Content revision data
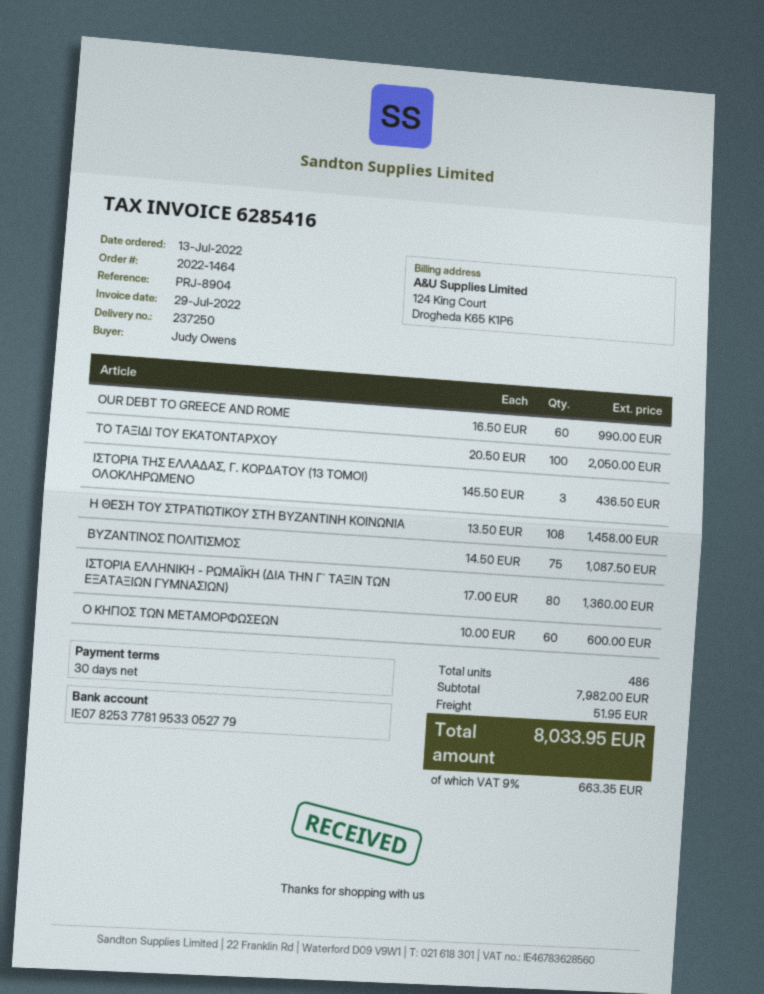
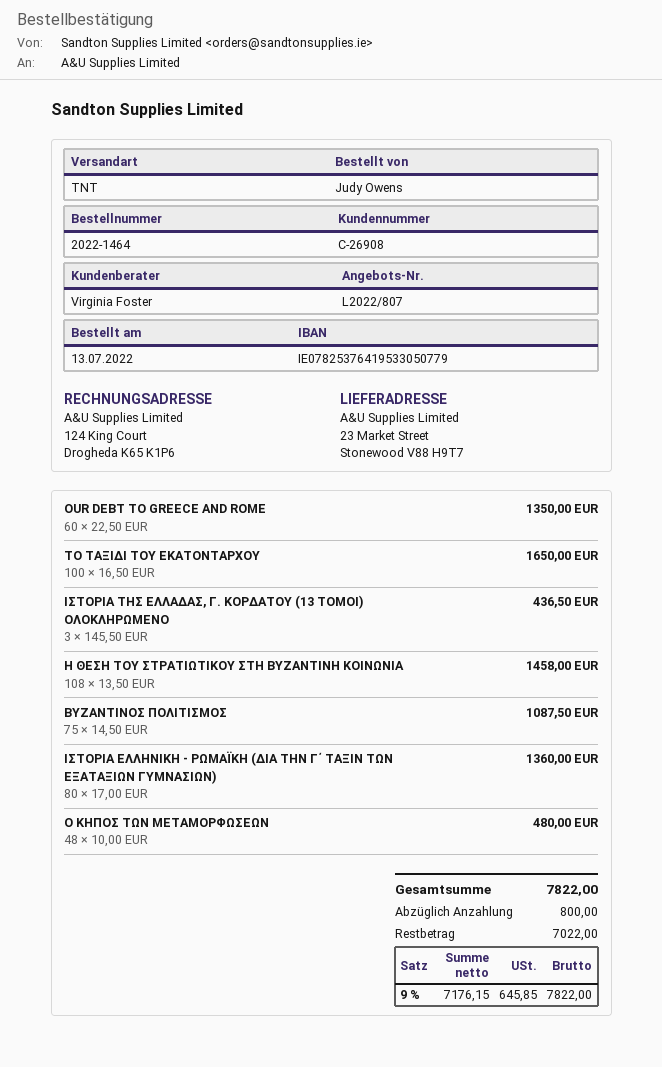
bank account: IE07825377819533052779 -> IE07825376419533050779
OUR DEBT TO GREECE AND ROME: 60 x 16.50 = 990.00 -> 60 x 22.50 = 1350.00
ΤΟ ΤΑΞΙΔΙ ΤΟΥ ΕΚΑΤΟΝΤΑΡΧΟΥ: 100 x 20.50 = 2050.00 -> 100 x 16.50 = 1650.00
Ο ΚΗΠΟΣ ΤΩΝ ΜΕΤΑΜΟΡΦΩΣΕΩΝ: 60 x 10.00 = 600.00 -> 48 x 10.00 = 480.00
shipping: 51.95 -> none
tax: 9% = 663.35 -> 9% = 645.85
total: 8033.95 -> 7822.00

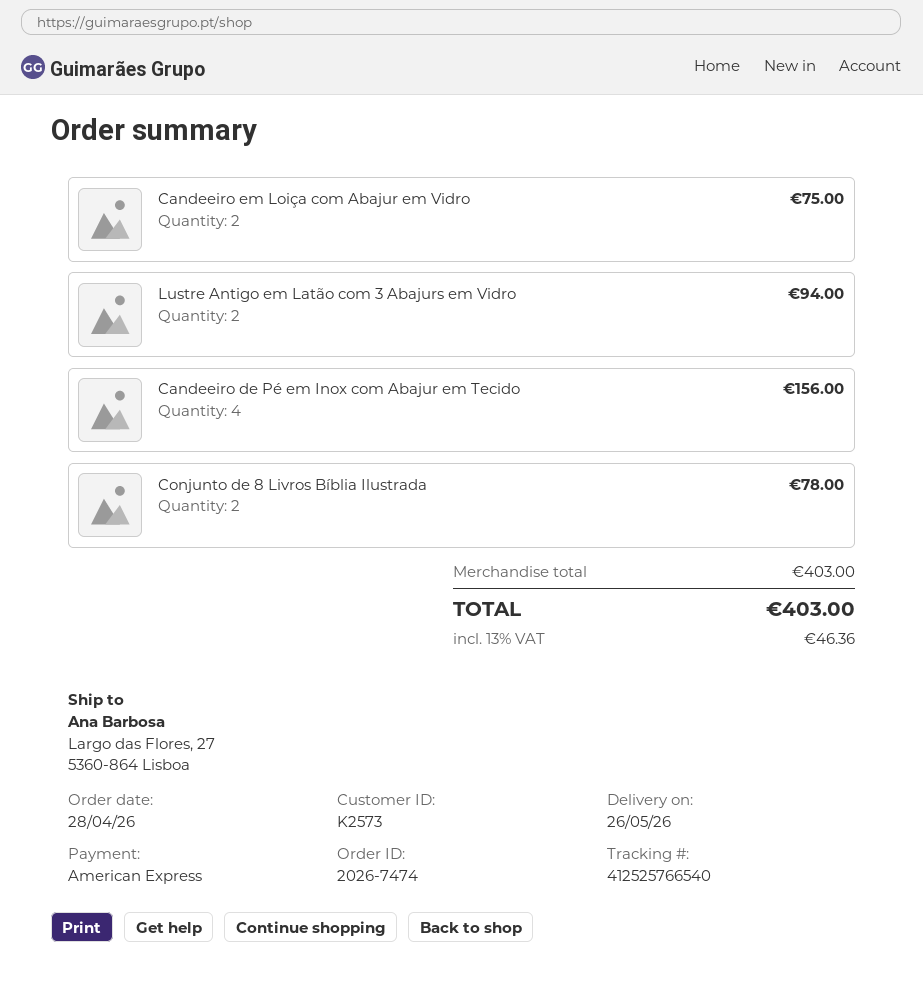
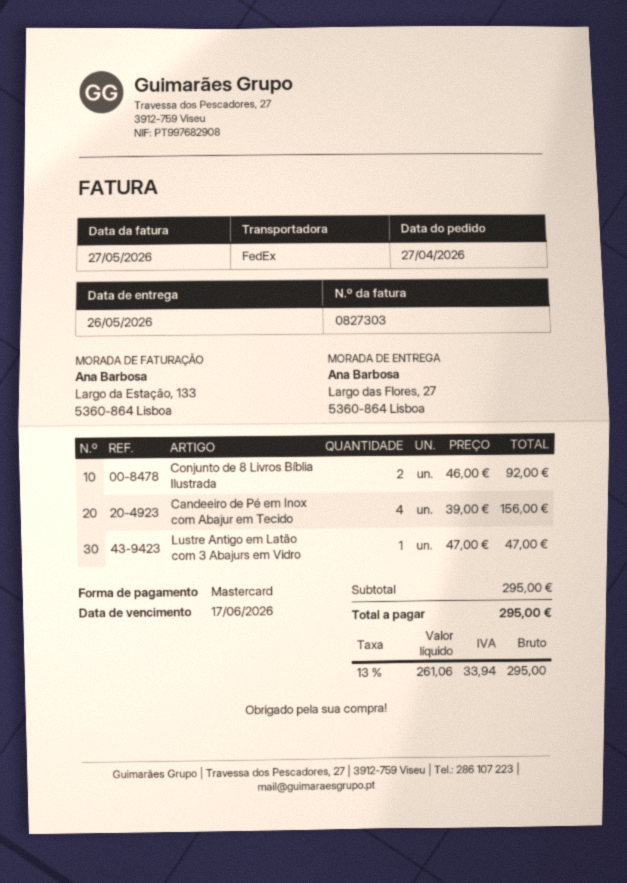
order date: 2026-04-28 -> 2026-04-27
payment method: American Express -> Mastercard
Candeeiro em Loiça com Abajur em Vidro: 2 for 75.00 -> none
Lustre Antigo em Latão com 3 Abajurs em Vidro: 2 for 94.00 -> 1 for 47.00
Conjunto de 8 Livros Bíblia Ilustrada: 2 for 78.00 -> 2 for 92.00
subtotal: 403.00 -> 295.00
tax: 13% = 46.36 -> 13% = 33.94
total: 403.00 -> 295.00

Exercise directions: An exact copy is needed of the lines from the one containing "order date: 2026-04-28 -> 2026-04-27" through the end of the records.

Exercise solution:
order date: 2026-04-28 -> 2026-04-27
payment method: American Express -> Mastercard
Candeeiro em Loiça com Abajur em Vidro: 2 for 75.00 -> none
Lustre Antigo em Latão com 3 Abajurs em Vidro: 2 for 94.00 -> 1 for 47.00
Conjunto de 8 Livros Bíblia Ilustrada: 2 for 78.00 -> 2 for 92.00
subtotal: 403.00 -> 295.00
tax: 13% = 46.36 -> 13% = 33.94
total: 403.00 -> 295.00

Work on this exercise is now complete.